From S. A. Cosby’s exciting slice of American noir to The Governess by Wendy Holden, a coming-of-age tale by Elena Ferrante and Diane Cook’s latest, this week’s best new fiction
S. A. Cosby Headline £18.99
This is an exciting slice of American noir. Centring on a retired getaway driver who’s persuaded to take on one last heist, the plot is nothing new, but it’s rarely been executed with such relentless power and heart.
The driver, Beauregard, is a hero whose flaws are all too believable and Blacktop Wasteland delivers the adrenaline rush of Lee Child at his best.
Wendy Holden Welbeck £12.99
Fascism sweeps across 1930s Europe, unemployment rises and two princesses are raised in cotton wool. Then a new governess arrives. Resolved to modernise the monarchy, Marion Crawford launches Operation Normal, taking Elizabeth and Margaret on the Tube and opening their eyes to inequality.

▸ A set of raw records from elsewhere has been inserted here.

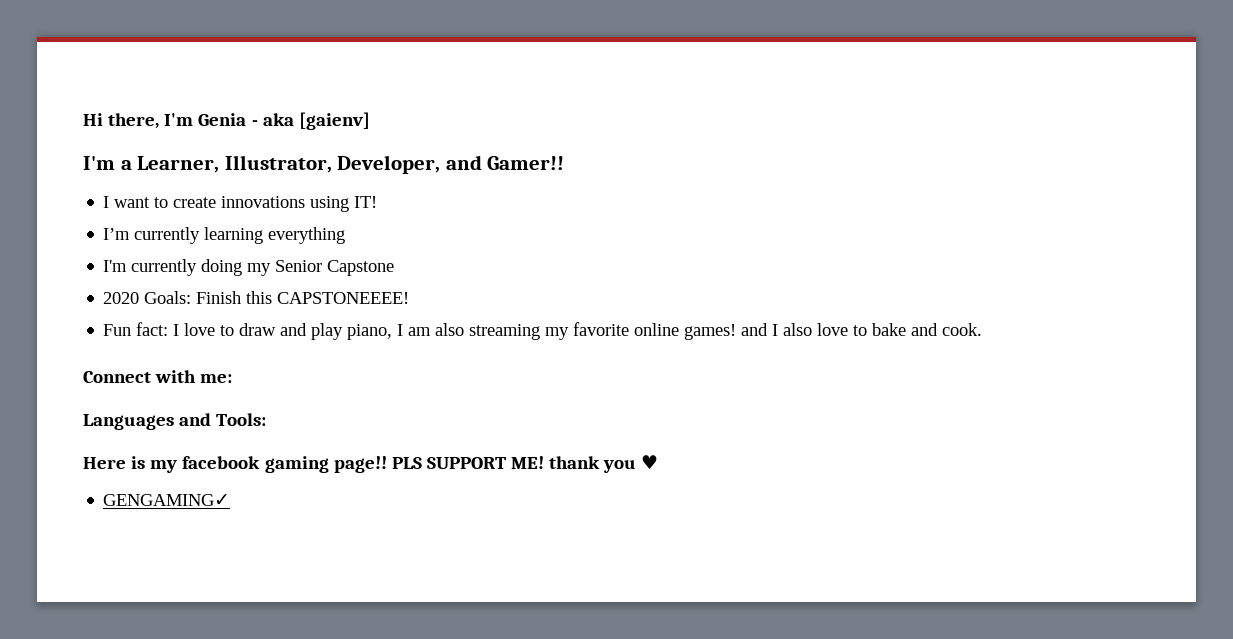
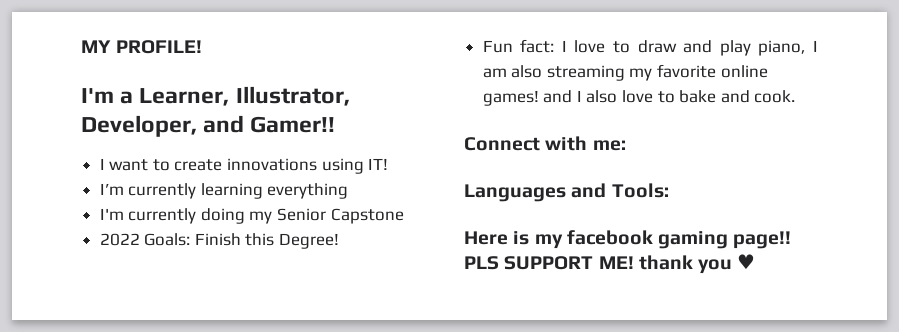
- Hi there, I'm Genia - aka [gaienv]
+ MY PROFILE!
- 2020 Goals: Finish this CAPSTONEEEE!
+ 2022 Goals: Finish this Degree!
- GENGAMING✓

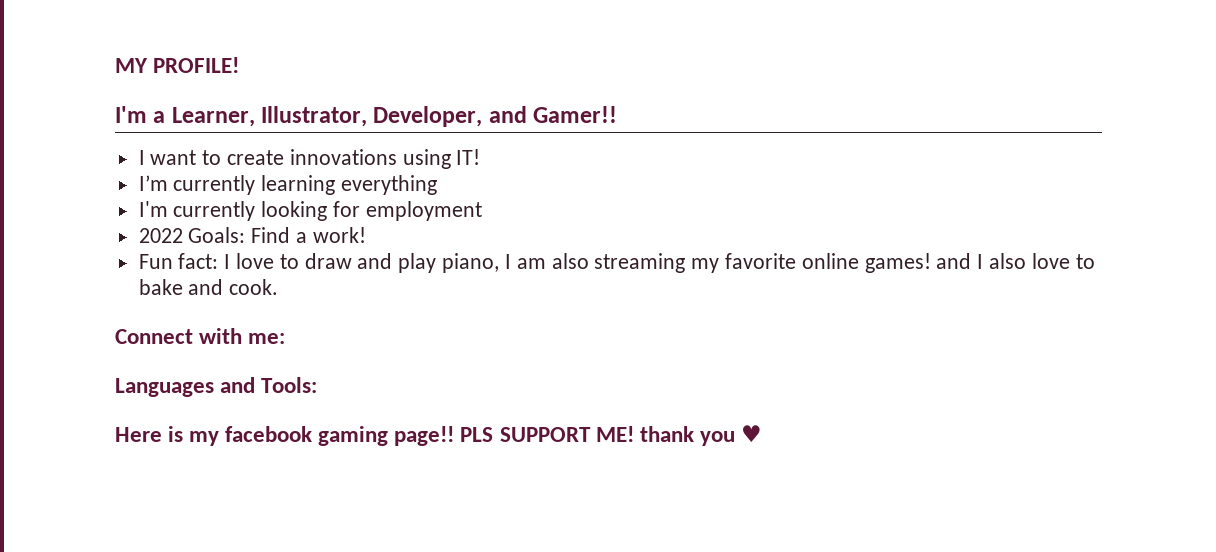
- I'm currently doing my Senior Capstone
+ I'm currently looking for employment
- 2022 Goals: Finish this Degree!
+ 2022 Goals: Find a work!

Yet as ‘Crawfie’ becomes institutionalised, she realises that Royal service demands personal sacrifice. A poignant, fictional reimagining of a woman condemned by history, with plenty of modern-day echoes.
The Lying Life Of Adults
Elena Ferrante Europa Editions £20
The pseudonymous author of My Brilliant Friend follows her Neapolitan quartet with a simmering coming-of-age tale, in which 13-year-old Giovanna turns her middle-class household upside down when she starts secretly meeting a disreputable aunt with dirt to dish.

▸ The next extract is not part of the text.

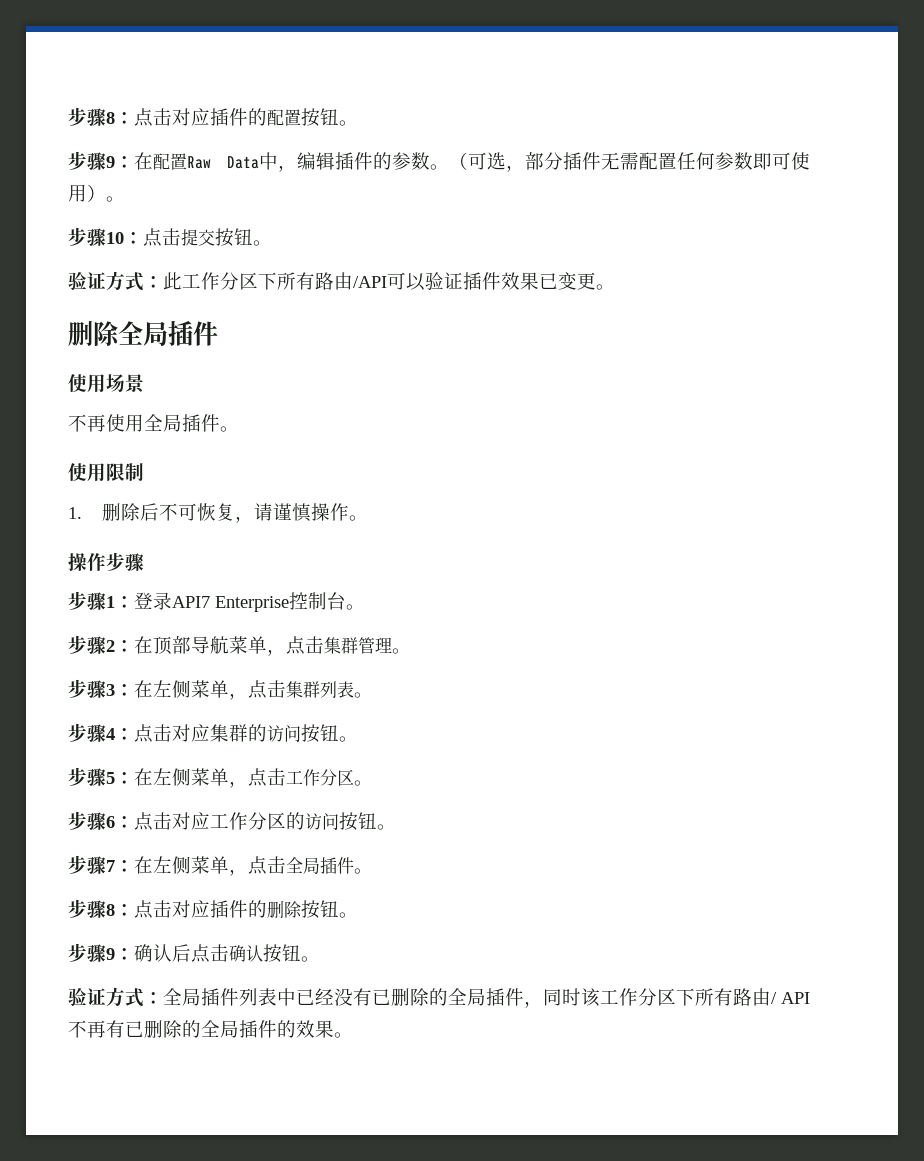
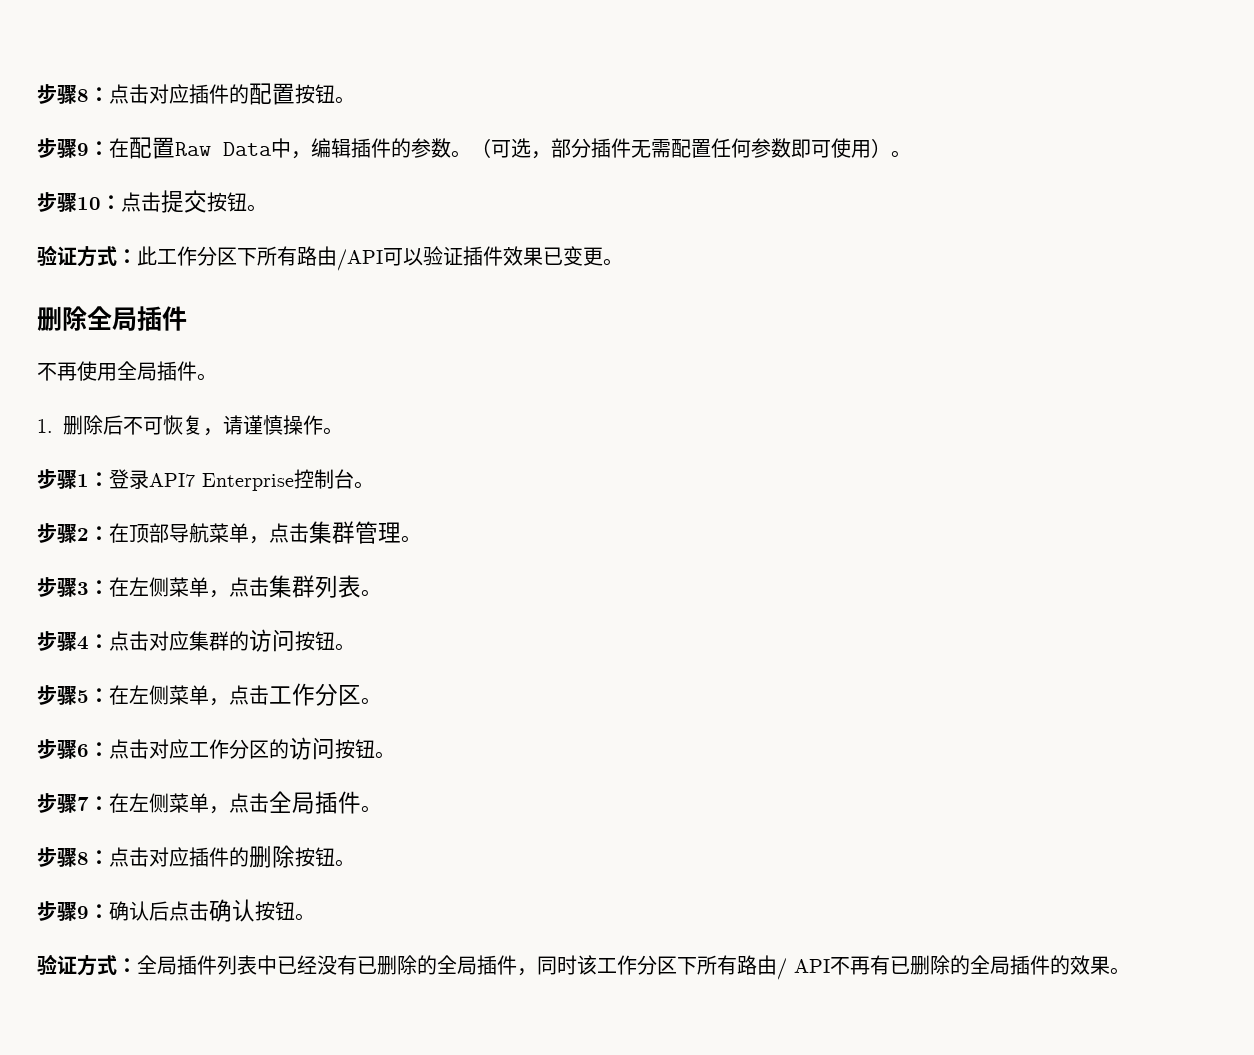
- 使用场景
- 使用限制
- 操作步骤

An incendiary portrait of the volcanic currents of sex and betrayal rumbling away beneath polite society, it hints at more to come.
The New Wilderness
Diane Cook Oneworld £16.99
In an overdeveloped near future, just one expanse of untamed land remains. It is out of bounds to most, but when a study recruits 20 people to live there, Bea signs up herself and her sickly daughter Agnes, hoping that fleeing the polluted metropolis will save Agnes’s life.
They exist as nomadic hunter-gatherers at the mercy of the physical landscape, but this Booker-longlisted novel also paints a deft portrait of human nature.